で、今現在の上位三種ってのは‘‘亜種”や‘‘ナガレ”ってのを除けば一位が彩龍。
四足歩行の全身に派手な迷彩色の柄が特徴的な蜥蜴っぽい奴で、報奨金額は熊モドキ20匹分、主な買取部位は牙と全身の皮と髭。それ以外にも肉や骨も持ち帰れたら別途高価買取してもらえるらしい。
二位はラズリー。
説明を聞いた限りじゃ熊モドキのツノ無し上位種らしいけど四本足と腕が二本のケンタウロス型熊(笑)。金額は熊モドキ10匹分で買取部位は肉と毛皮だけだけど、雄の場合は長い爪も対象に入るらしい。
三位はグリーンファントム。
こいつは六足歩行で木を登ったり集団で狩りをしたりとなかなか厄介な相手らしく、外見は黒豹か虎みたいな奴で金額は熊モドキ5匹分。買取部位は爪と牙、心臓、毛皮が対象だ。

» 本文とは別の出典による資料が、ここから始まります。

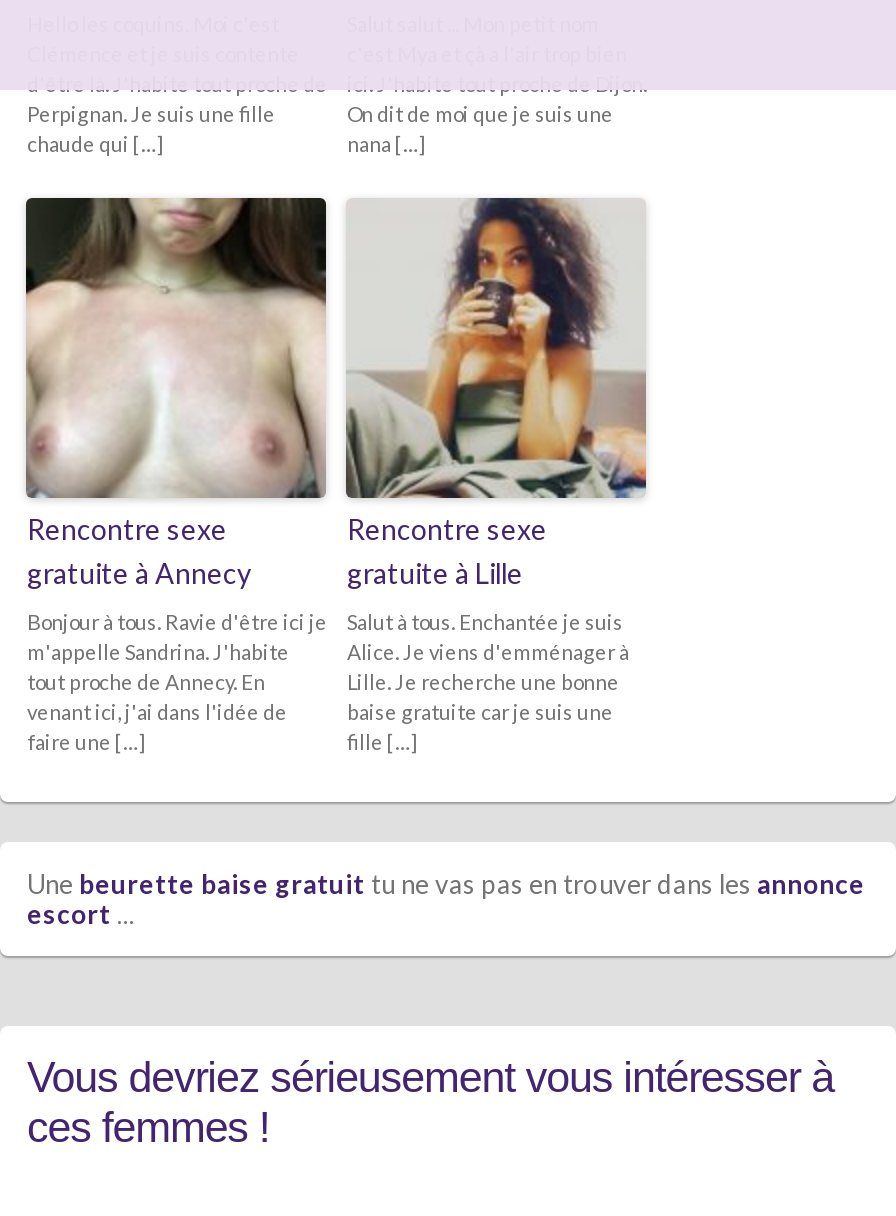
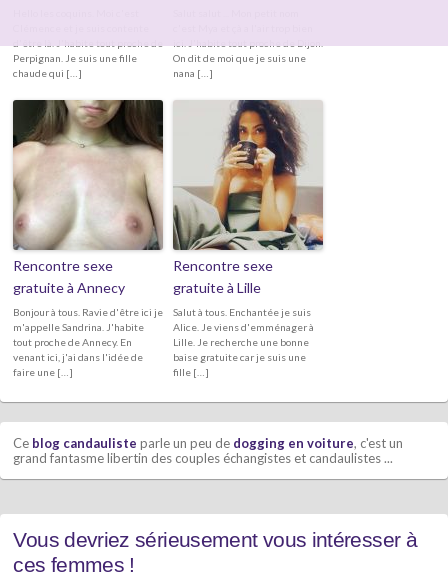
[27,867,865,929] Une beurette baise gratuit tu ne vas pas en trouver dans les annonce | escort... -> [13,435,403,466] Ce blog candauliste parle un peu de dogging en voiture, c'est un | grand fantasme libertin des couples échangistes et candaulistes ...

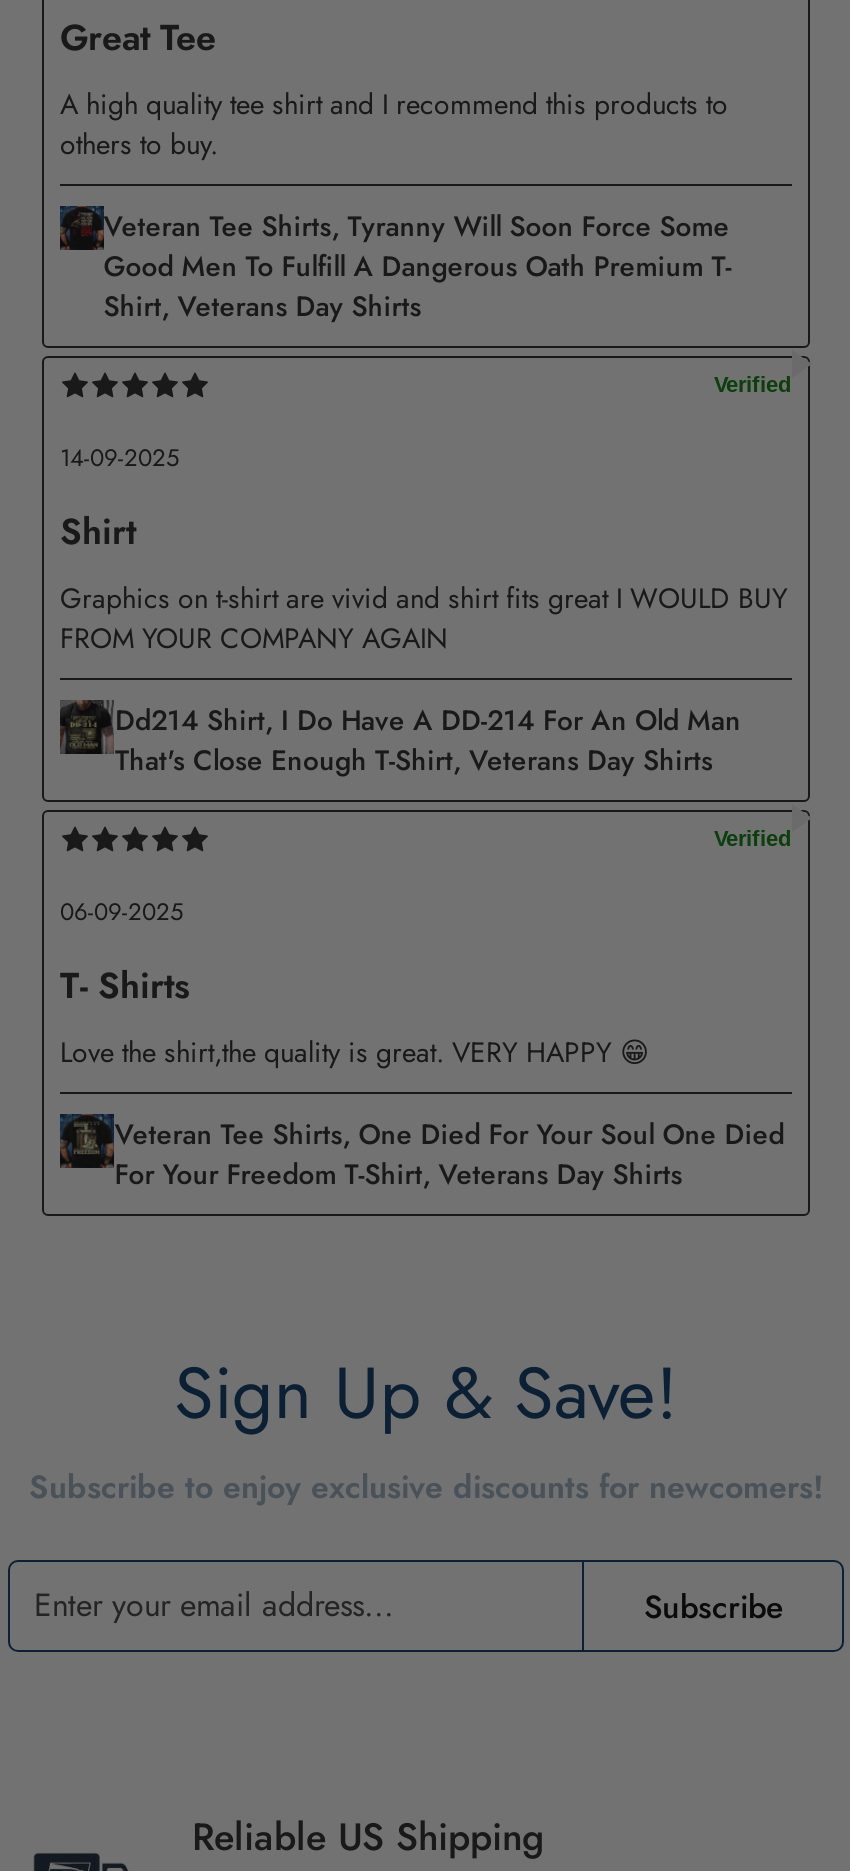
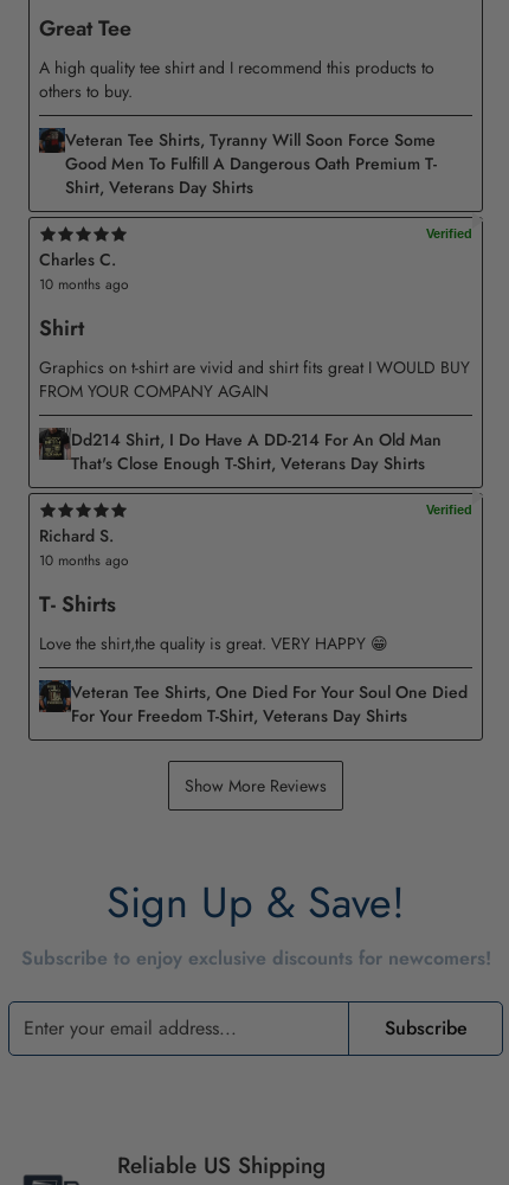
[60,440,180,474] 14-09-2025 -> [39,247,129,293] Charles C. | 10 months ago
[60,894,184,928] 06-09-2025 -> [39,523,129,570] Richard S. | 10 months ago
none -> [185,773,327,797] Show More Reviews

因みに熊モドキは五位でグリズーって名前らしい。雄には角があるので雌雄が見分けられやすいが…複数と遭遇したらBランクでも大怪我をしやすい強敵だそうだ。
ーーキース達よく勝てたな…。
ーー手助けしといて正確だったかも。
で、上位の二種は普段なら森の奥深くに居て見付けるのもなかなか困難らしく、討伐依頼自体もここ数年は出てないらしく、キース達が討伐したグリズーですら実は半年振りの依頼だったらしい。
ーー……どうせなら、あいつらを見返してやるか。
一通り説明を受けてる間にかさっきの奴らは出て行ったらしく、一瞬浮かんだ思いに口元を歪め討伐に必要らしい森に行く為の許可証を発行してもらい意気揚々と席を立つ。
「あぁそうそう、行く前に一つだけ進言しておきますが、誰でも最初はあるんです。焦って怪我なんてしたら勿体無いですよ。」
背後から投げ掛けられた言葉。それに無言で片手だけ上げ答えると、自分らしくも無かった考えに苦笑しながらギルドを出て一直線に防壁を抜け森に入る。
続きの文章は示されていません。